Mi alzo a sedere tirando con me le coperte, lo guardo incerta prima di distogliere i miei occhi dai suoi.
<perdonami, non avrei dovuto risponderti in quel modo. Dimentica ciò che ho detto> quasi lo supplico di fare ciò.
Solo aver nominato Diecimila per puro sbaglio mi ha fatta soffrire terribilmente.
Sono stata una codarda a fuggire da loro ma forse Dylan era la mia opportunità per ricominciare, trovare una persona come lui nel casino in cui mi ero cacciata è stata come una benedizione.
<non devi scusarti.
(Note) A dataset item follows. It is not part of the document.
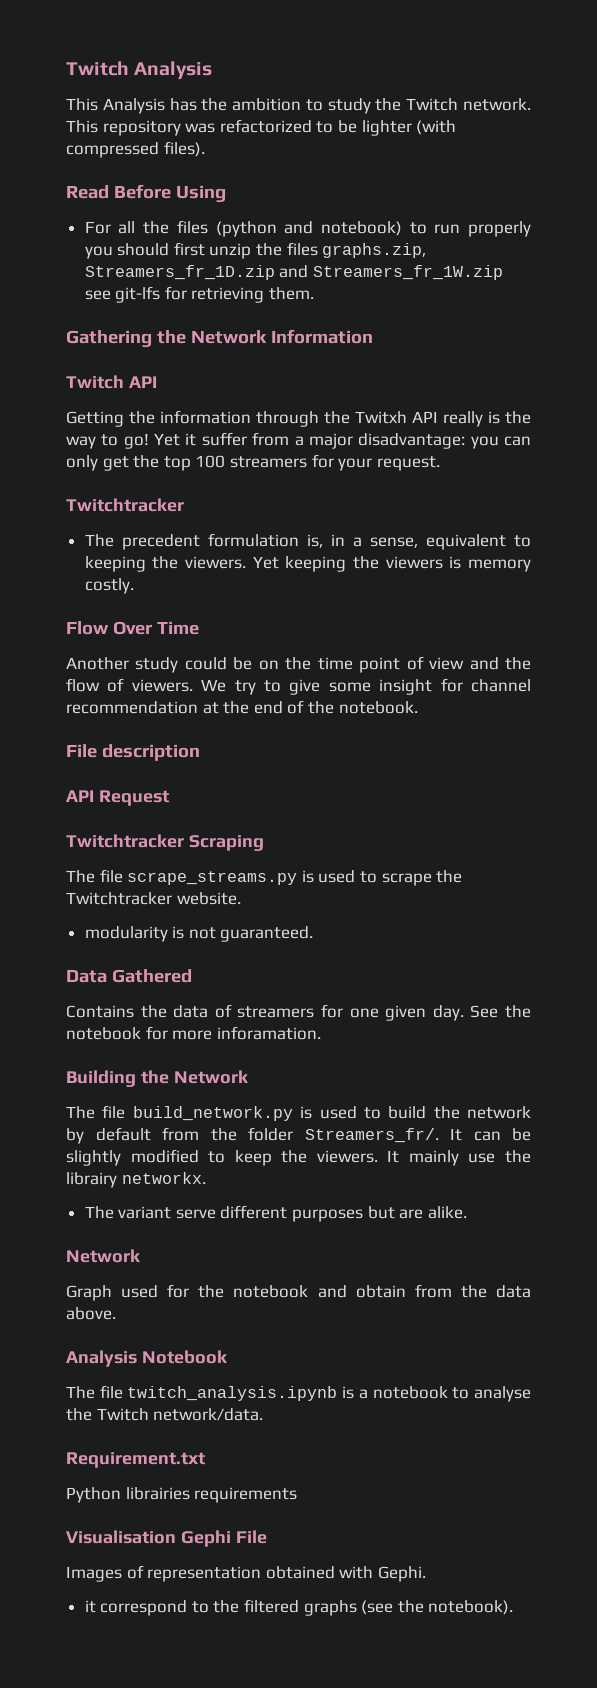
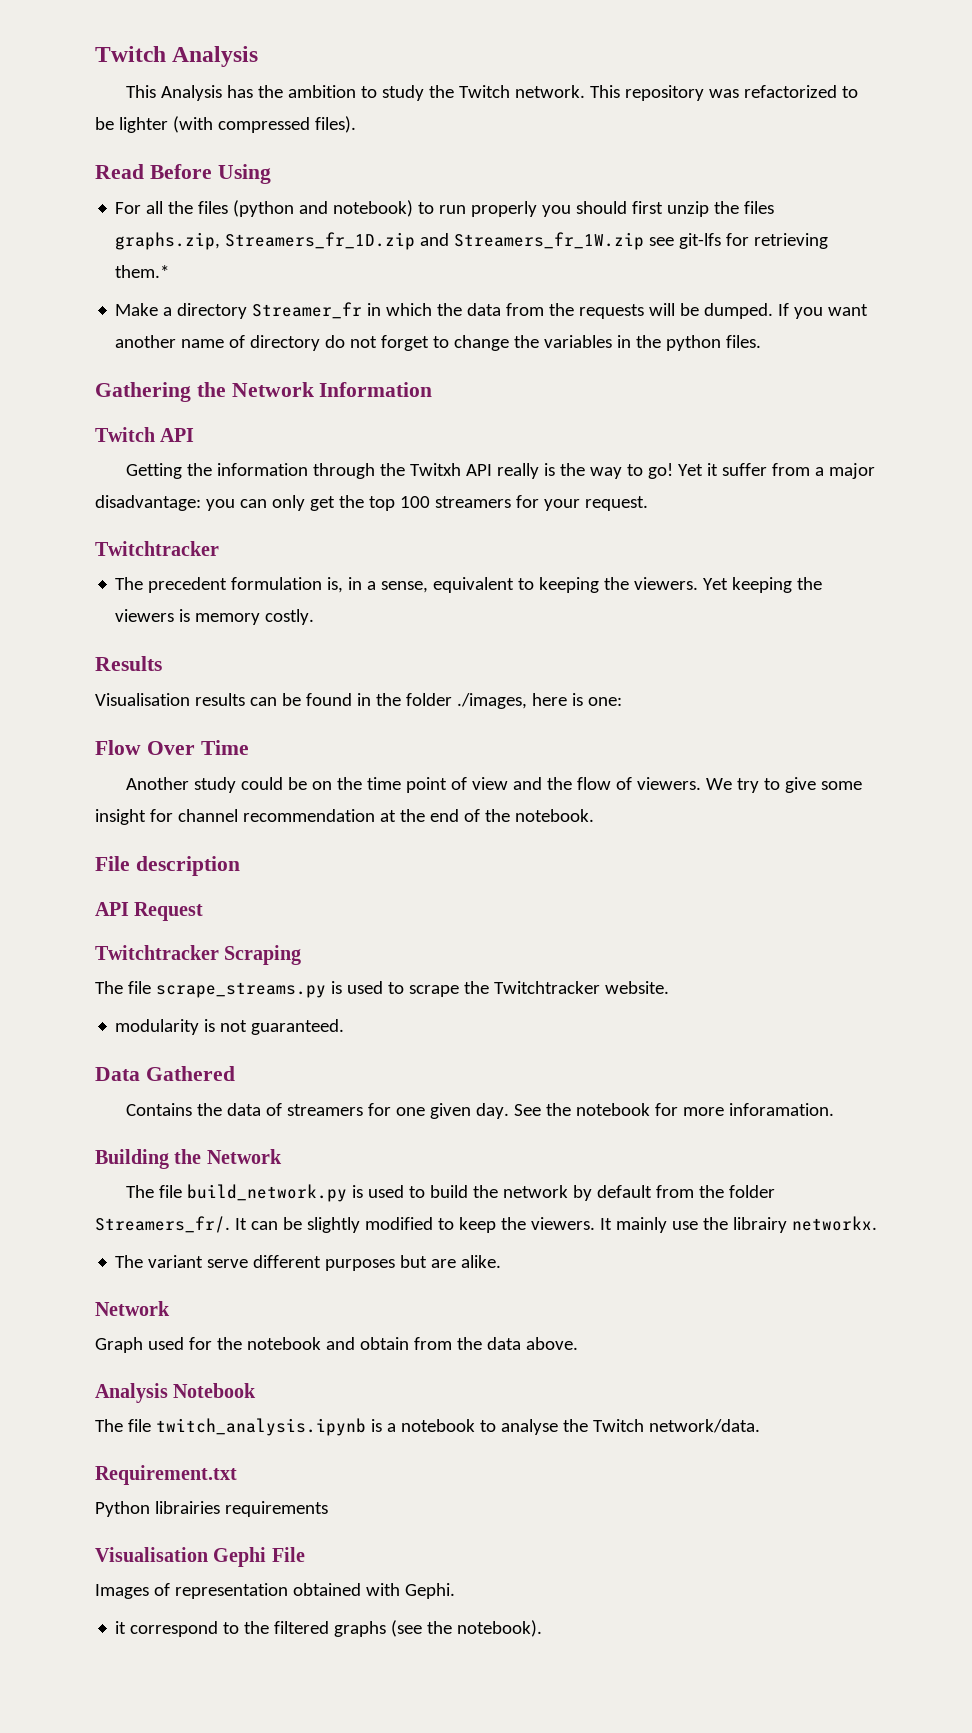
[269,287,315,300] them. -> [115,265,170,278] [115,302,869,319] [115,335,762,351] them.* // Make a directory Streamer_fr in which the data from the requests will be dumped. If you want another name of directory do not forget to change the variables in the python files.
(134, 586) none -> [95,656,162,671] [95,693,622,709] // Results // Visualisation results can be found in the folder ./images, here is one:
Adesso riposati, devi ancora guarire>
Si alza lentamente ed esce dalla camera.
Resto a guardare la stanza intorno a me nella più completa oscurità finché lentamente porto la testa sul cuscino lasciando vagare i pensieri alla rinfusa.
Helloooo
So di essere sparita per un po' di tempo e mi scuso sia per questo sia per il capitolo estremamente corto rispetto alla media di parole/pagine che escono per capitolo.
Questo capitolo è appunto per descrivere cosa è successo (molto molto brevemente) durante la fuga di Grace dal gruppo di Warren.
Dylan mi promette bene come personaggio, mi è piaciuto dare forma a lui e al suo carattere (che verrà fuori nei prossimi capitoli).
Penso si possa notare il modo in cui Grace sia cambiata in così poco tempo ma ad ogni modo il bello deve ancora venire.
Spero che vi sia piaciuto e spero davvero di pubblicare al più presto.